TASK REQUIREMENTS | Copy the data exactly as it appears, and do not include any pictures.

RECORDS FOR THIS TASK |
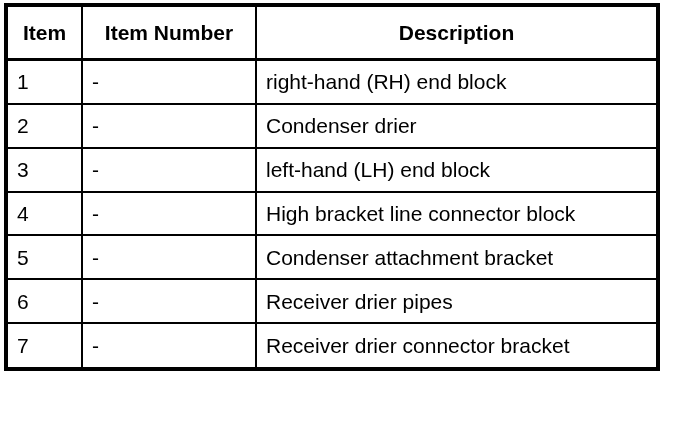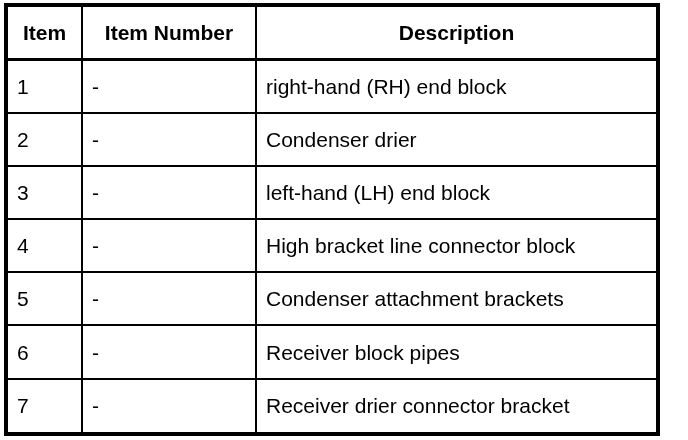--- a/index.html
+++ b/index.html
@@ -13,21 +13,21 @@
     position: relative;
     font-family: "Liberation Sans", sans-serif;
     color: #000000;
     overflow: hidden;
   }
   .parts-table {
     position: absolute;
     left: 4px;
     top: 3px;
     width: 656px;
-    height: 433px;
+    height: 368px;
     border-collapse: collapse;
     table-layout: fixed;
     background: #ffffff;
     border: 4px solid #000000;
   }
   .parts-table col.col-item   { width: 76px;  }
   .parts-table col.col-part   { width: 174px; }
   .parts-table col.col-desc   { width: auto;  }
   .parts-table th, .parts-table td {
     border: 2px solid #000000;
@@ -84,26 +84,26 @@
       <td>left-hand (LH) end block</td>
     </tr>
     <tr>
       <td>4</td>
       <td>-</td>
       <td>High bracket line connector block</td>
     </tr>
     <tr>
       <td>5</td>
       <td>-</td>
-      <td>Condenser attachment brackets</td>
+      <td>Condenser attachment bracket</td>
     </tr>
     <tr>
       <td>6</td>
       <td>-</td>
-      <td>Receiver block pipes</td>
+      <td>Receiver drier pipes</td>
     </tr>
     <tr>
       <td>7</td>
       <td>-</td>
       <td>Receiver drier connector bracket</td>
     </tr>
   </tbody>
 </table>
 
 </body></html>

RESPONSE BELOW |
--- a/index.html
+++ b/index.html
@@ -13,21 +13,21 @@
     position: relative;
     font-family: "Liberation Sans", sans-serif;
     color: #000000;
     overflow: hidden;
   }
   .parts-table {
     position: absolute;
     left: 4px;
     top: 3px;
     width: 656px;
-    height: 433px;
+    height: 368px;
     border-collapse: collapse;
     table-layout: fixed;
     background: #ffffff;
     border: 4px solid #000000;
   }
   .parts-table col.col-item   { width: 76px;  }
   .parts-table col.col-part   { width: 174px; }
   .parts-table col.col-desc   { width: auto;  }
   .parts-table th, .parts-table td {
     border: 2px solid #000000;
@@ -84,26 +84,26 @@
       <td>left-hand (LH) end block</td>
     </tr>
     <tr>
       <td>4</td>
       <td>-</td>
       <td>High bracket line connector block</td>
     </tr>
     <tr>
       <td>5</td>
       <td>-</td>
-      <td>Condenser attachment brackets</td>
+      <td>Condenser attachment bracket</td>
     </tr>
     <tr>
       <td>6</td>
       <td>-</td>
-      <td>Receiver block pipes</td>
+      <td>Receiver drier pipes</td>
     </tr>
     <tr>
       <td>7</td>
       <td>-</td>
       <td>Receiver drier connector bracket</td>
     </tr>
   </tbody>
 </table>
 
 </body></html>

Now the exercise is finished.